Items from a data source
═══

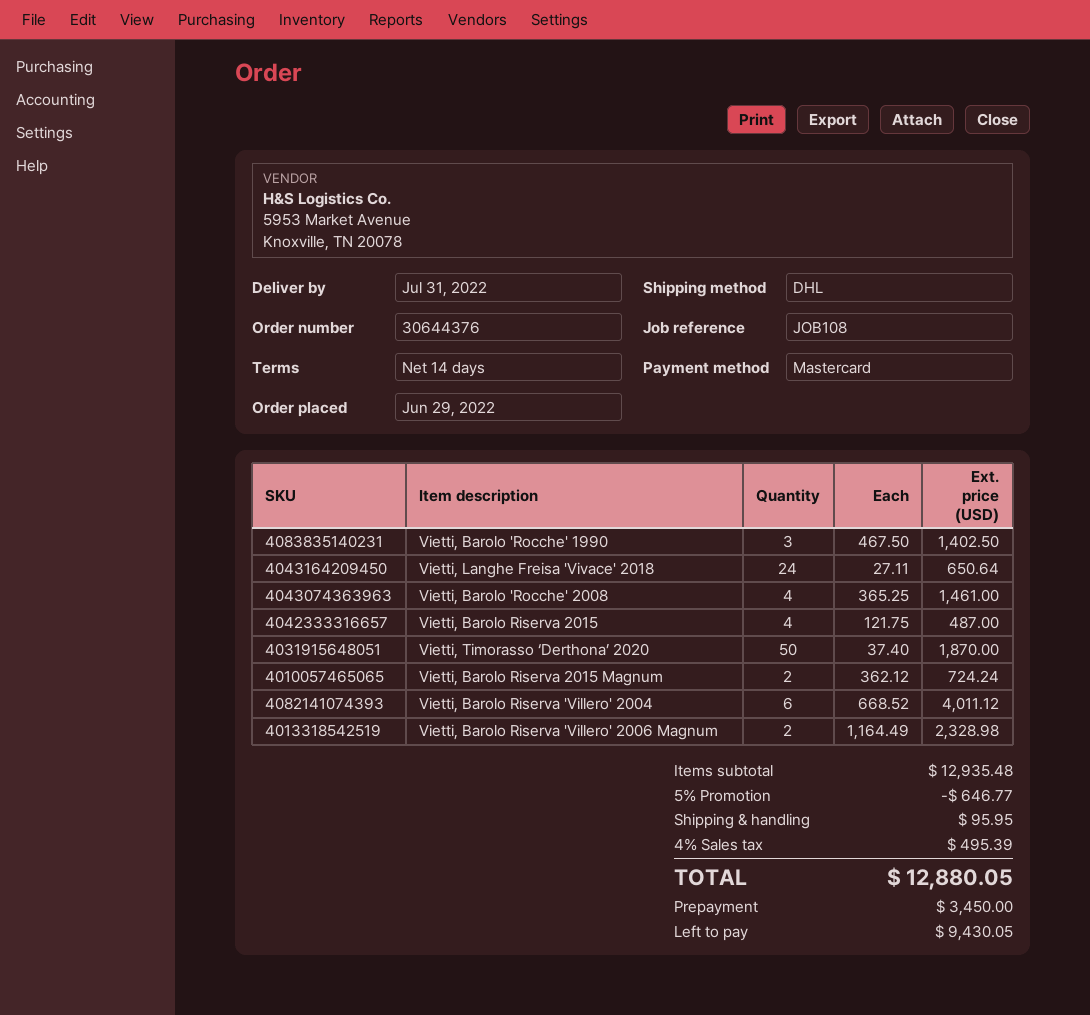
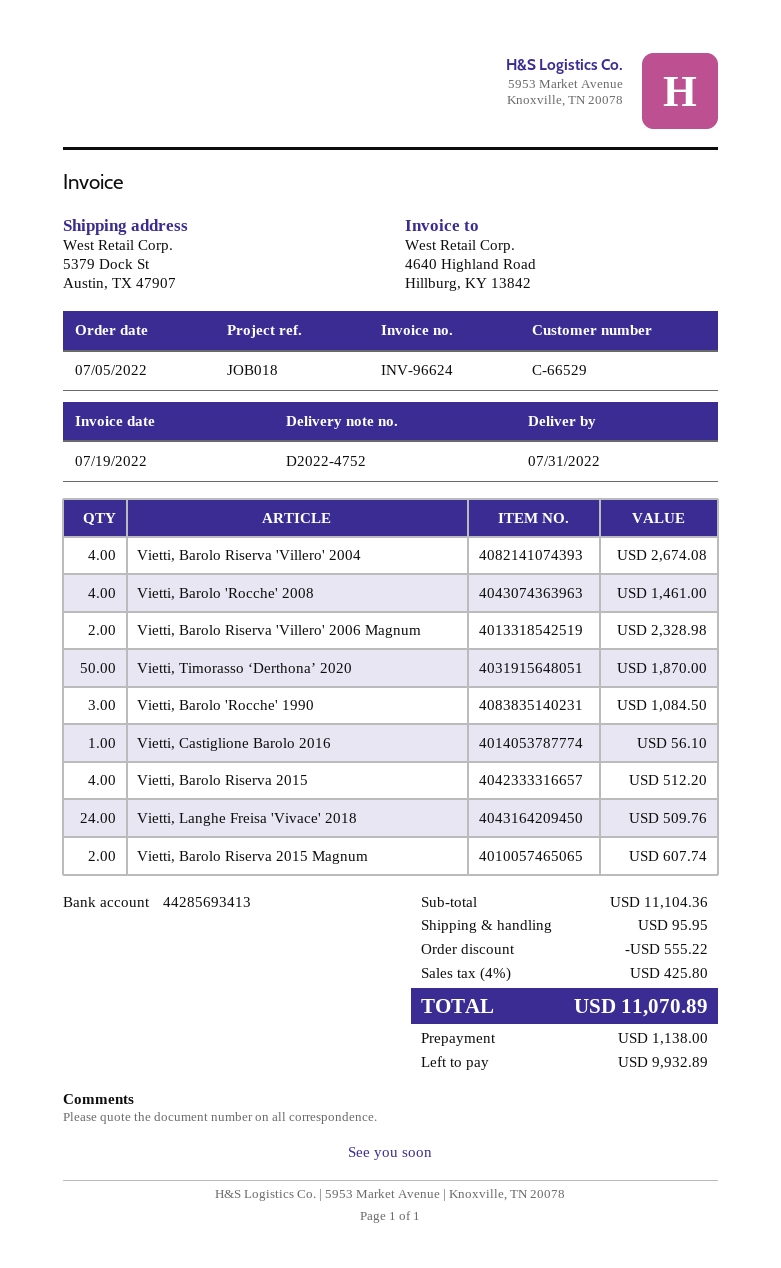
order date: 2022-06-29 -> 2022-07-05
reference: JOB108 -> JOB018
Vietti, Barolo 'Rocche' 1990: 3 for 1402.50 -> 3 for 1084.50
Vietti, Langhe Freisa 'Vivace' 2018: 24 for 650.64 -> 24 for 509.76
Vietti, Barolo Riserva 2015: 4 for 487.00 -> 4 for 512.20
Vietti, Barolo Riserva 2015 Magnum: 2 for 724.24 -> 2 for 607.74
Vietti, Barolo Riserva 'Villero' 2004: 6 for 4011.12 -> 4 for 2674.08
Vietti, Castiglione Barolo 2016: none -> 1 for 56.10
subtotal: 12935.48 -> 11104.36
discount: 646.77 -> 555.22
tax: 4% = 495.39 -> 4% = 425.80
total: 12880.05 -> 11070.89
deposit: 3450.00 -> 1138.00
balance: 9430.05 -> 9932.89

═══

■ About this task: Each entry needs to be returned verbatim, with its pictures left out.

■ Your solution:
order date: 2022-06-29 -> 2022-07-05
reference: JOB108 -> JOB018
Vietti, Barolo 'Rocche' 1990: 3 for 1402.50 -> 3 for 1084.50
Vietti, Langhe Freisa 'Vivace' 2018: 24 for 650.64 -> 24 for 509.76
Vietti, Barolo Riserva 2015: 4 for 487.00 -> 4 for 512.20
Vietti, Barolo Riserva 2015 Magnum: 2 for 724.24 -> 2 for 607.74
Vietti, Barolo Riserva 'Villero' 2004: 6 for 4011.12 -> 4 for 2674.08
Vietti, Castiglione Barolo 2016: none -> 1 for 56.10
subtotal: 12935.48 -> 11104.36
discount: 646.77 -> 555.22
tax: 4% = 495.39 -> 4% = 425.80
total: 12880.05 -> 11070.89
deposit: 3450.00 -> 1138.00
balance: 9430.05 -> 9932.89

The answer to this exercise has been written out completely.